→ TRY IT: Pictures should not appear in the copy; the records themselves must be written out exactly.

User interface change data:
-=-=-=-=-
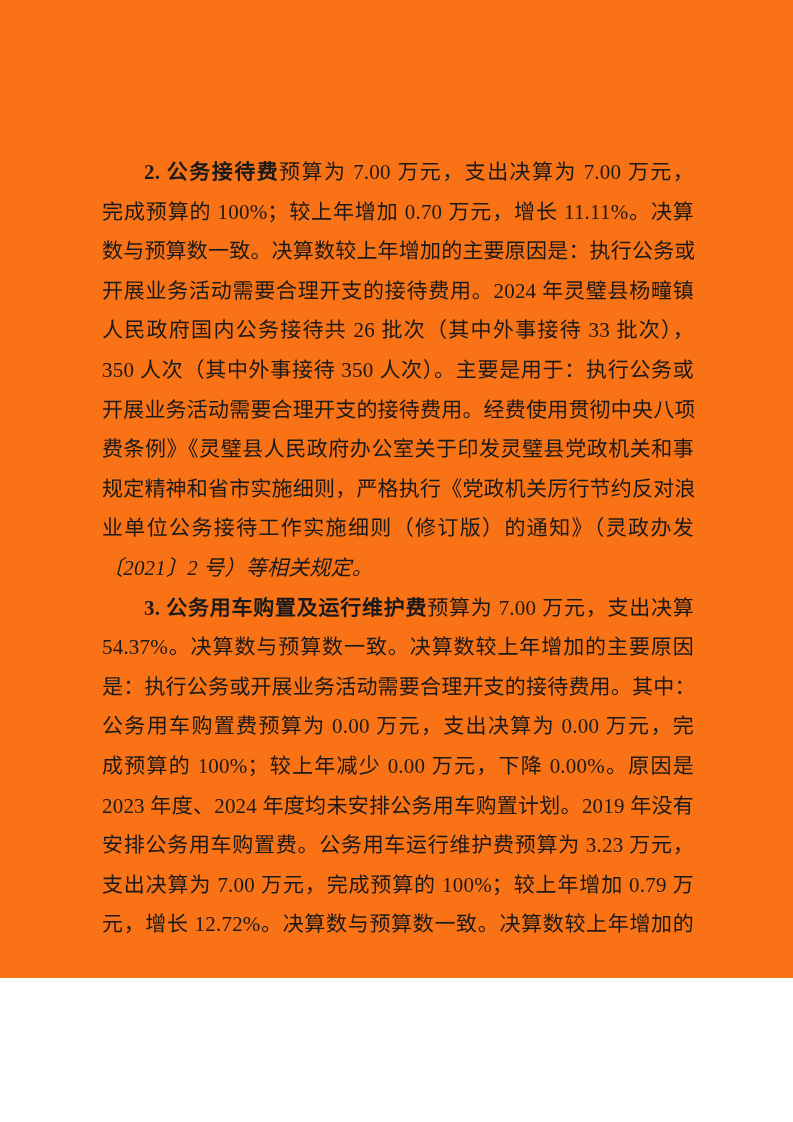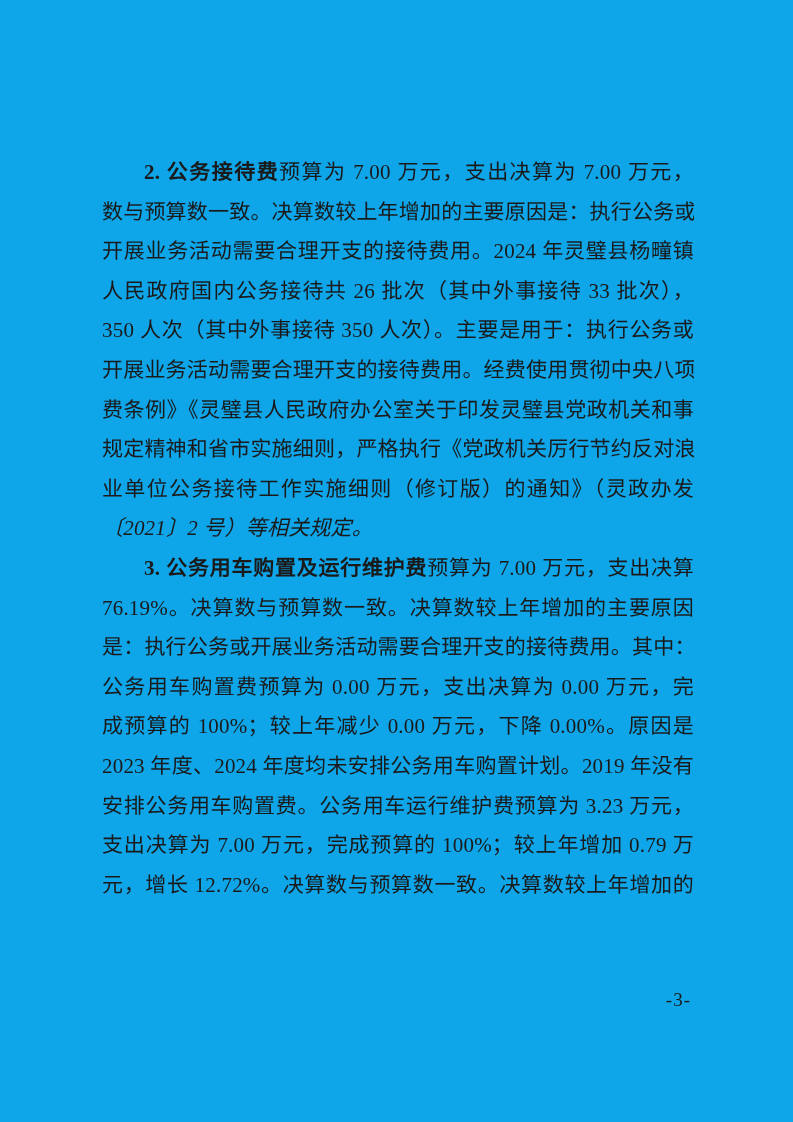"2. 公务接待费预算为 7.00 万元，支出决算为 7.00" .page { background: #0ea5e9 -> #f97316; height: 1122px -> 978px }
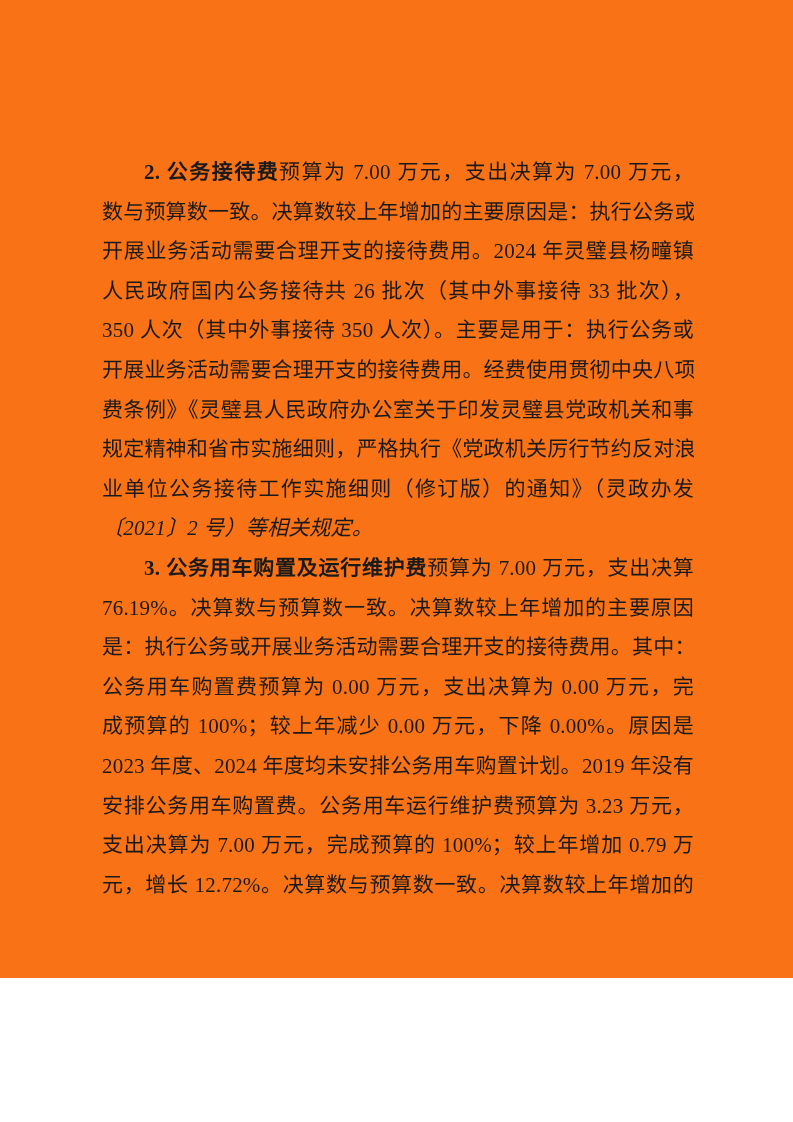"完成预算的 100%；较上年增加 0.70 万元，增长 11.11%。决算" div.line { html: none -> <div><span>完成预算的 100%；较上年增加 0.70 万元，增长 11.11%。决算</span></div> }
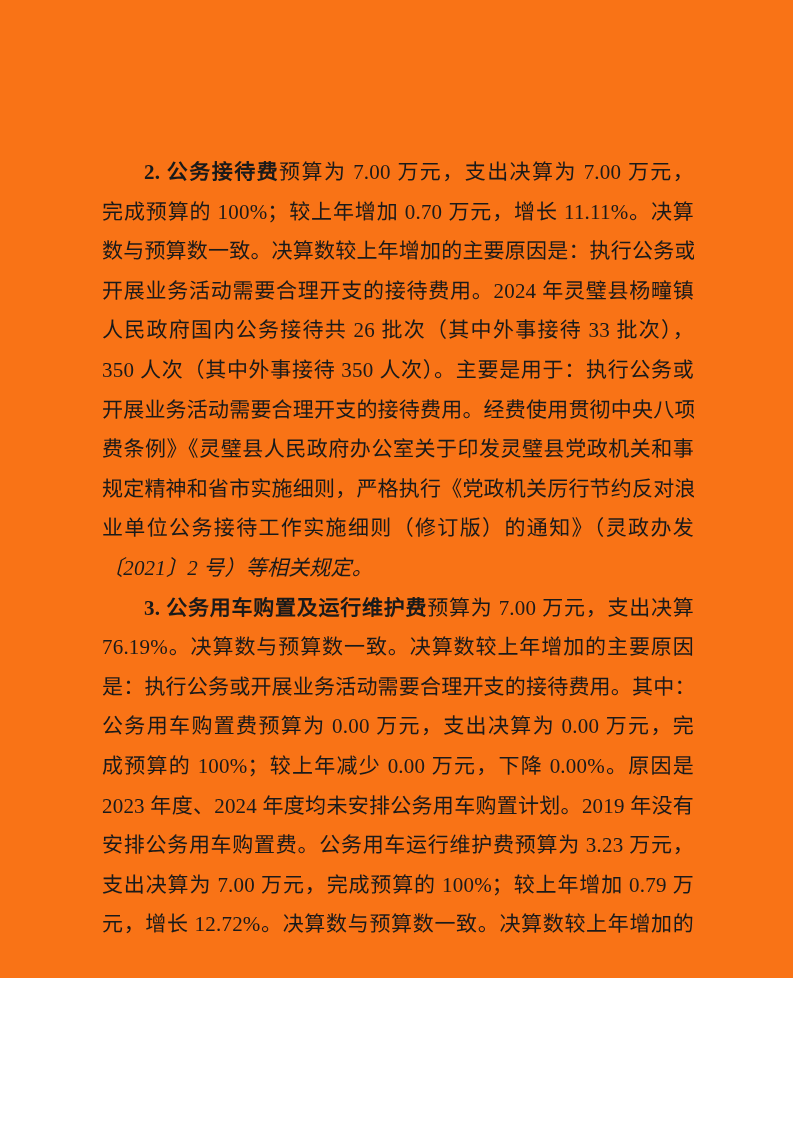"76.19%。决算数与预算数一致。决算数较上年增加的主要原因" span.run { text: 76.19% -> 54.37% }
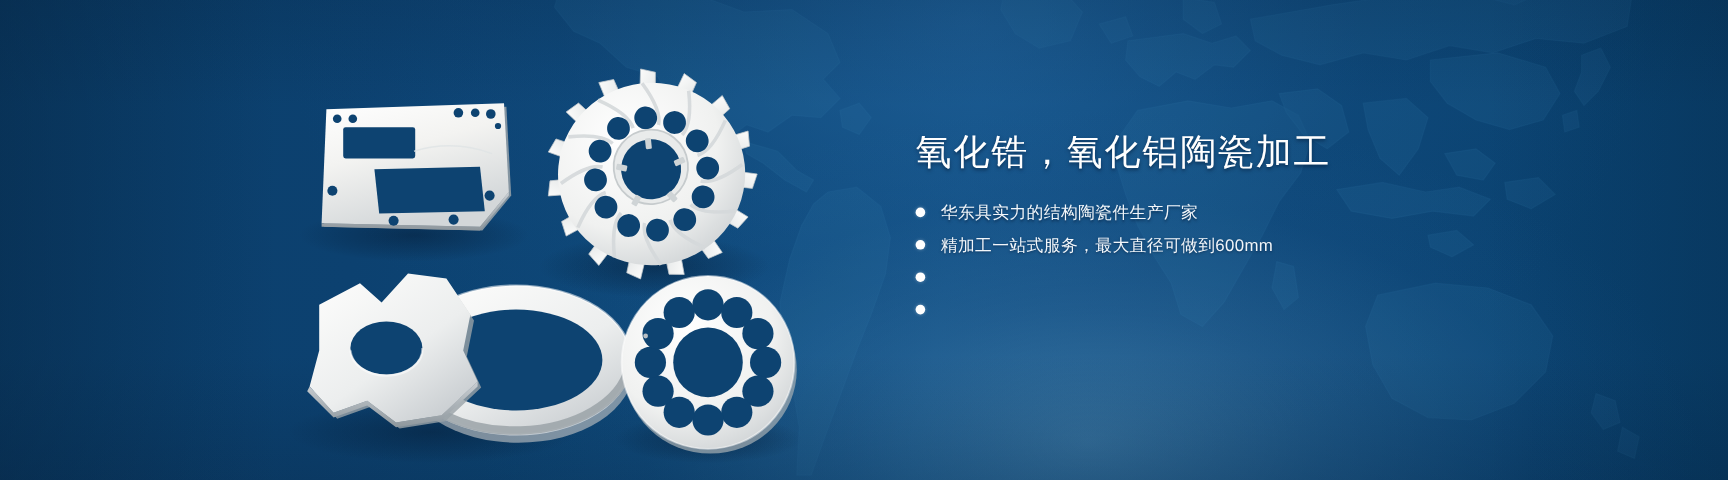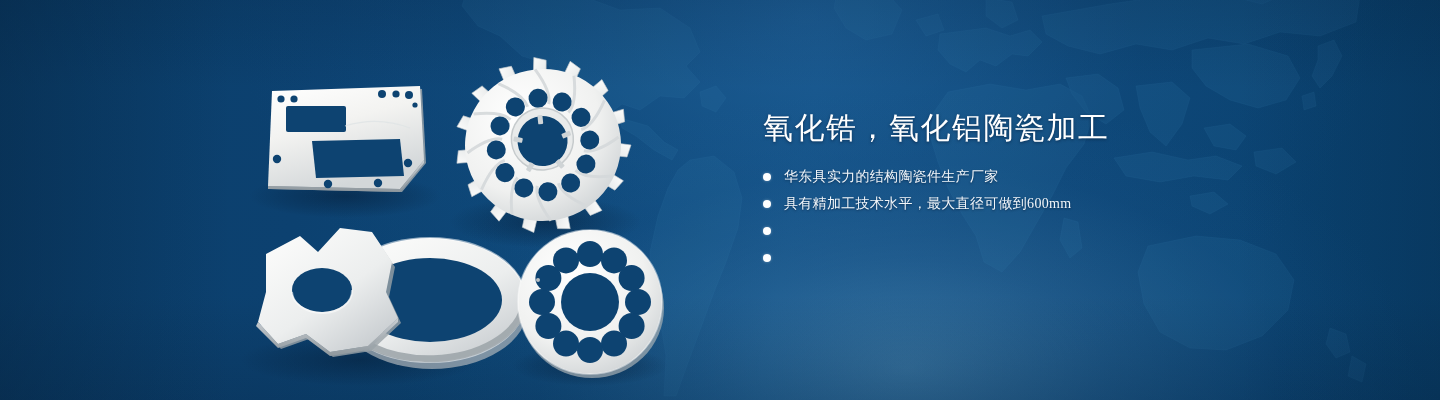"氧化锆，氧化铝陶瓷加工" .banner { font-family: Liberation Serif, serif -> Liberation Sans, sans-serif }
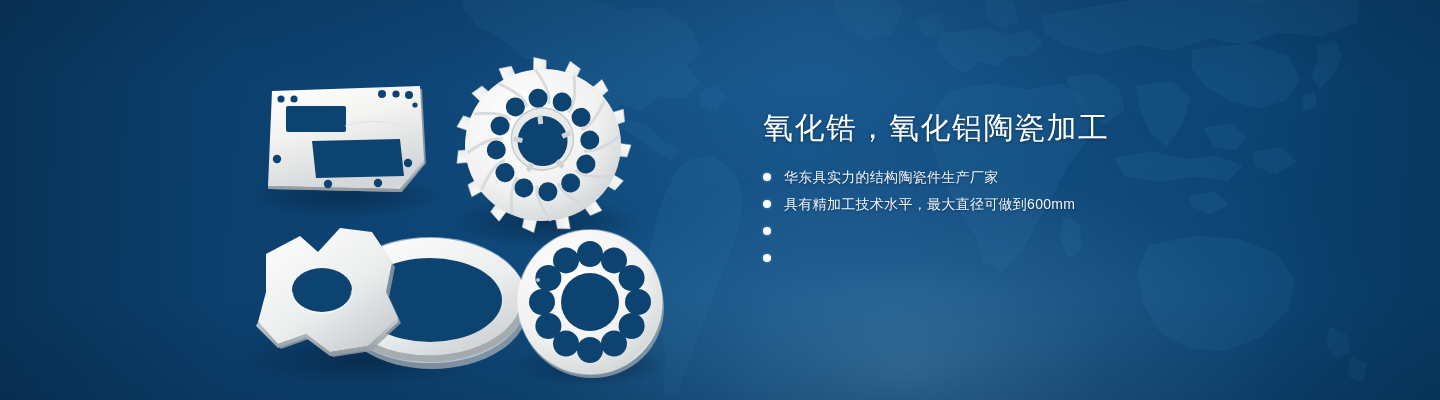"具有精加工技术水平，最大直径可做到600mm" span.bullet-text { text: 具有精加工技术水平 -> 精加工一站式服务 }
-=-=-=-=-
→ PROBLEM SOLUTION:
"2. 公务接待费预算为 7.00 万元，支出决算为 7.00" .page { background: #0ea5e9 -> #f97316; height: 1122px -> 978px }
"完成预算的 100%；较上年增加 0.70 万元，增长 11.11%。决算" div.line { html: none -> <div><span>完成预算的 100%；较上年增加 0.70 万元，增长 11.11%。决算</span></div> }
"76.19%。决算数与预算数一致。决算数较上年增加的主要原因" span.run { text: 76.19% -> 54.37% }
"氧化锆，氧化铝陶瓷加工" .banner { font-family: Liberation Serif, serif -> Liberation Sans, sans-serif }
"具有精加工技术水平，最大直径可做到600mm" span.bullet-text { text: 具有精加工技术水平 -> 精加工一站式服务 }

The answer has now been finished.